To really understand a country you have to go and live there — embed yourself with the people, soak up the culture. If you don’t have the time or inclination for that then the next best thing to is to get stuck in to their commercial cinema. Not the stuff that makes it into major international film festivals like Berlin and Venice, not the stuff that gets nominated for foreign language Academy Awards, but the films that are made to excite and please a local audience. That’s what festivals like Reel Brazil are all about — a week-long portrait of a country via its cinema.
In the late 60s Brazil had a kind of Brazilian Idol television pop competition where brave young artists performed their top song in front of a live audience baying for blood as if they were watching Christians versus lions.
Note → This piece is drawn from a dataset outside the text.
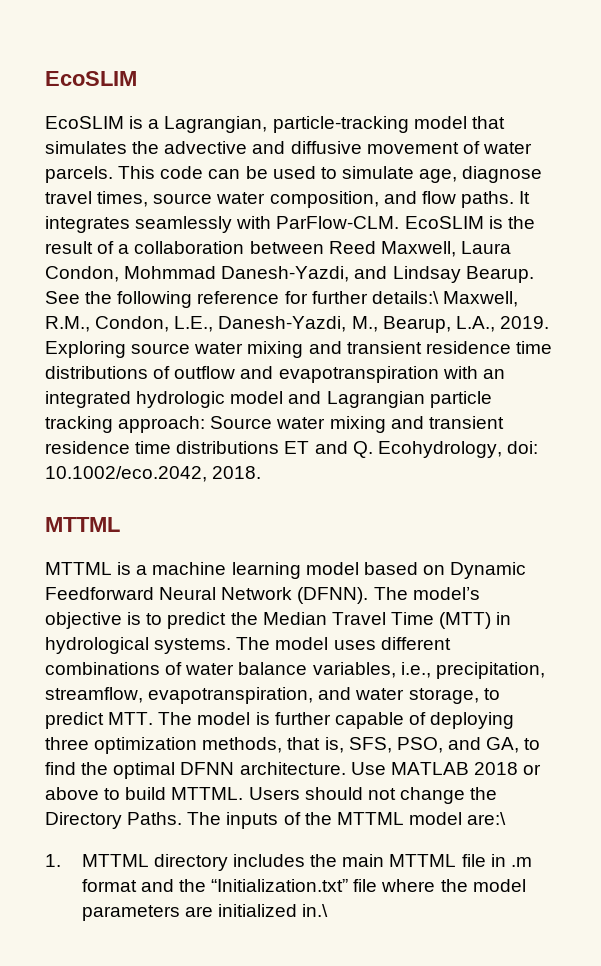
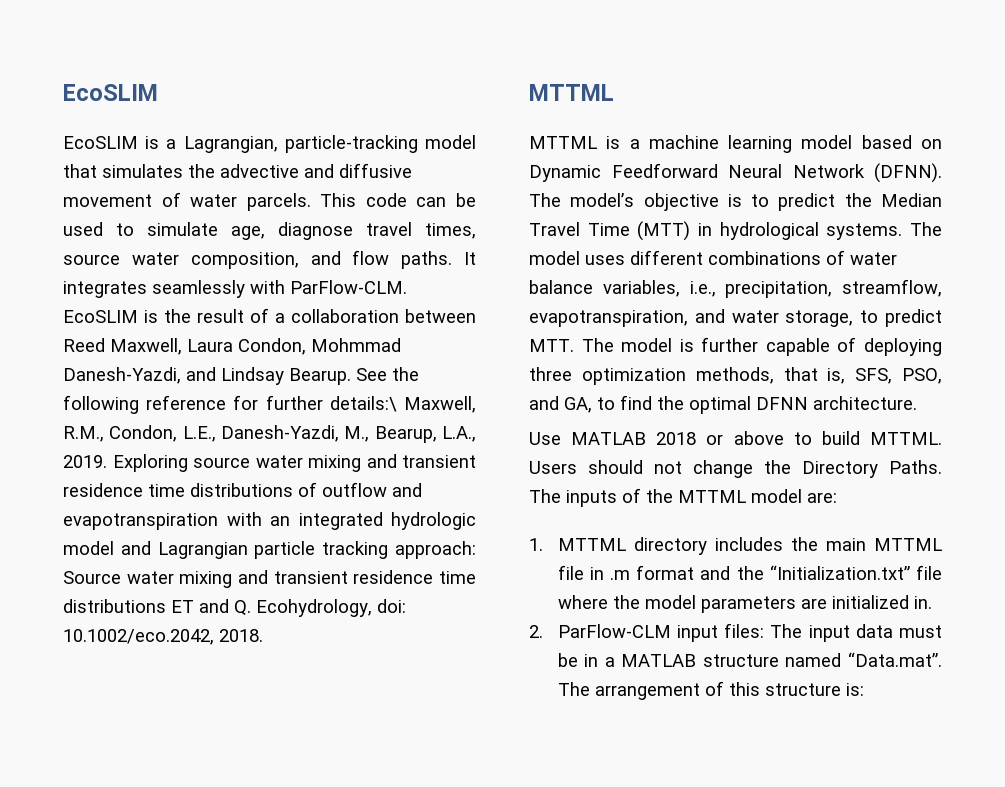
(346, 768) none -> (917, 403) //
[467,812,507,825] are:\ -> [807,492,837,503] are:
[302,904,329,917] in.\ -> [913,596,932,609] [529,623,943,642] [557,652,942,667] [557,681,864,700] in. // 2. ParFlow-CLM input files: The input data must be in a MATLAB structure named “Data.mat”. The arrangement of this structure is:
But in A Night in 67 we see that year’s competition rise above the boos and jeers to open a new chapter in Brazilian pop music — legendary names like Gilberto Gil and Caetano Veloso compete to win over the tough crowd and in the process launch massive international careers.
In Besouro we witness the mythical beginnings of the strange part-dance/part-martial art Capoeira, supressed by the authorities for decades because of its origins among the black (former slave) communities of Bahia. Made with the help of martial arts choreographer Huen Chiu Ku (Kill Bill) Besouro is a potent mix of mysticism, action and politics. If you saw Elite Squad in the recent International Film Festival you might recognise star Wagner Moura in VIPs. Then again, you might not as his transformation from hard-bitten cop to an innocent fantasist who dreams of flying and who cons his way into the air is pretty amazing. Based on a true story and definitely worth a look.
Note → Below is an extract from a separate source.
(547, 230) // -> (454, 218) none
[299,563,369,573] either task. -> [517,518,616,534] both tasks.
Thomas McCarthy’s Win Win is a welcome return to the screen for the writer-director who gave us The Station Agent and The Visitor. Paul Giamatti stars as a small town New Jersey lawyer fallen on hard times. One tiny lie has unintended consequences and he finds himself guardian of marbles-losing Burt Young (Rocky) and looking after the old man’s grandson (Alex Shaffer). Writer McCarthy makes every character rich and director McCarthy ensures that every actor is given a chance to shine — Amy Ryan, Jeffrey Tambor and particularly New Zealander Melanie Lynskey who proves once again that she is one of the best in the business.
I went to Shark Night hoping for some great 3D pulp thrills and spills to match last year’s Piranha but left disappointed due to an unexciting plot (a lazy combination of Jaws, Deliverance and even Lassie at the end) plus an unappealing cast that I couldn’t wait to see munched. These things should be fun, I reckon, and Shark Night is the opposite.
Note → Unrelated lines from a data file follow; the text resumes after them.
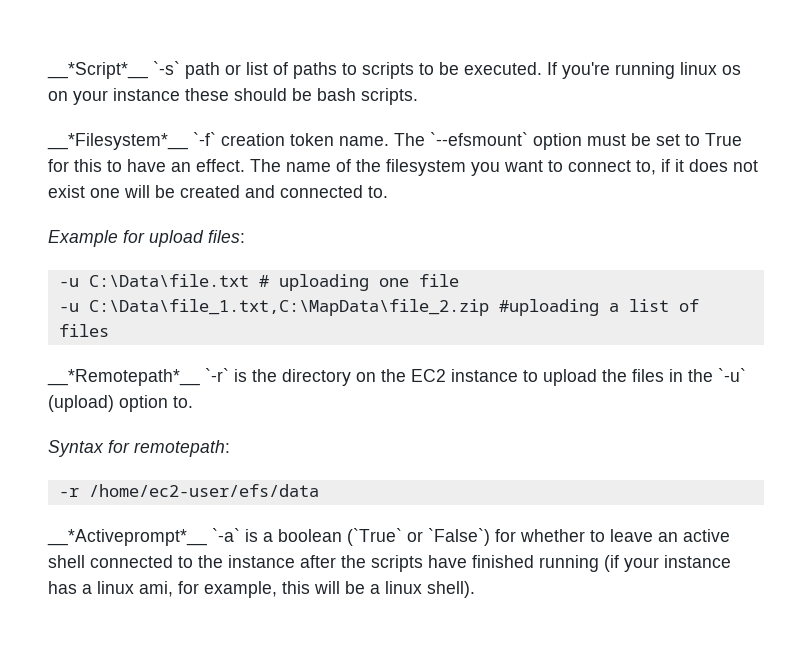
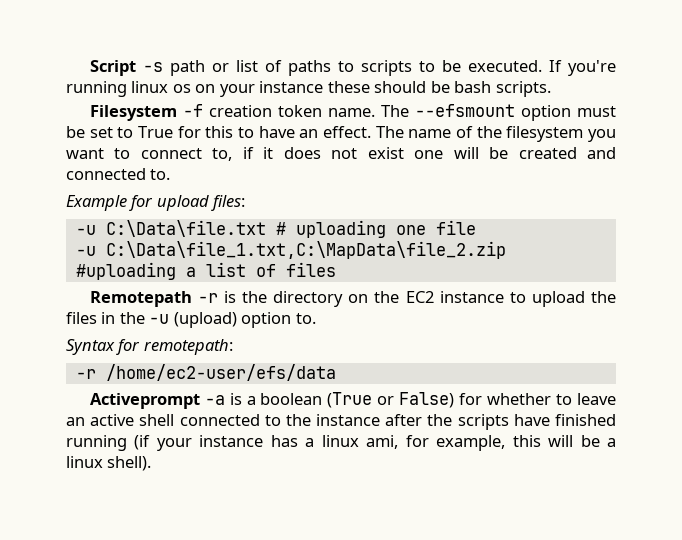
[47,61,180,79] __*Script*__ `-s` -> [89,60,163,76] Script -s
[47,132,216,150] __*Filesystem*__ `-f` -> [89,104,203,121] Filesystem -f
[430,132,528,146] `--efsmount` -> [414,104,515,117] --efsmount
[47,368,229,386] __*Remotepath*__ `-r` -> [89,291,218,307] Remotepath -r
[718,368,746,382] `-u` -> [149,314,170,324] -u
[47,528,240,546] __*Activeprompt*__ `-a` -> [89,393,225,409] Activeprompt -a
[347,528,490,546] (`True` or `False`) -> [327,392,455,408] (True or False)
Some of you may remember when Viola Davis stole Doubt from Meryl Streep with only one scene — burgled it, right from under her nose — but then had her Oscar stolen by Penélope Cruz. In The Help she again shows how great she is as Aibileen, the maid whose stories form the core of Emma Stone’s book about the treatment of black servants in Civil Rights-era Jackson, Mississippi.
She’s not the only wonderful performance in a film that features no male characters of any importance — other notables include Ms Stone, Octavia Spencer and screen legend Cicely Tyson who made her debut back in 1957 and who has probably played more than her fair share of maids. The Help does a satisfying job of provoking all the right emotions — in lesser hands I might be calling it manipulative — and the lead actresses will probably be fighting it out among themselves come Oscar time.
Patrick Gillies’ The Holy Roller — a naive rural pastor gets involved with some underworld figures and a nightclub converted to a church for dubious purposes — was shot in Christchurch in a hauntingly pre-EQNZ summer of 2009/10. This is one of those self-funded features that take an extraordinary amount of personal commitment by a large group of dedicated people (cf The Devil’s Rock, released this week and reviewed here next). Suffice to say that it’s possible to respect the work and ingenuity that went in to the making of The Holy Roller — and to honour the simple miracle of its existence — without actually having to sit and watch it, which is the approach I suggest you take.
Friends With Benefits is that rare thing these days, a watchable rom-com. Actually it’s more a listenable rom-com as much of the strength of the film is in the sparkling screwball repartee from the two leads Mila Kunis and Justin Timberlake. Like the Natalie Portman comedy No Strings Attached from earlier this year, FWB is about a good-looking young couple who decide that their busy lives leave no room for commitment but plenty of room for nookie although emotional complications ensue.
This version is much more satisfying largely because the script is funnier, the supporting cast (Richard Jenkins, Patricia Clarkson) is in a different league, there is actually some chemistry between the leads and it doesn’t star Ashton Kutcher. Still, it’s really not much more than a collection of nice moments separated by some less successful ones but maybe that’s the most we can hope for these days.
Finally, a brief word about Upside Down: the Creation Records Story, a doco in which middle-aged men reminisce about times that they can barely remember because they were so out of it. Unlike the Britpop doco Live Forever, Upside Down is short on insight beyond “we were so mental, he was so mental” but just like Live Forever, the smartest person in the film is Noel Gallagher from Oasis.
Printed in Wellington’s Capital Times on Wednesday 21 September, 2011.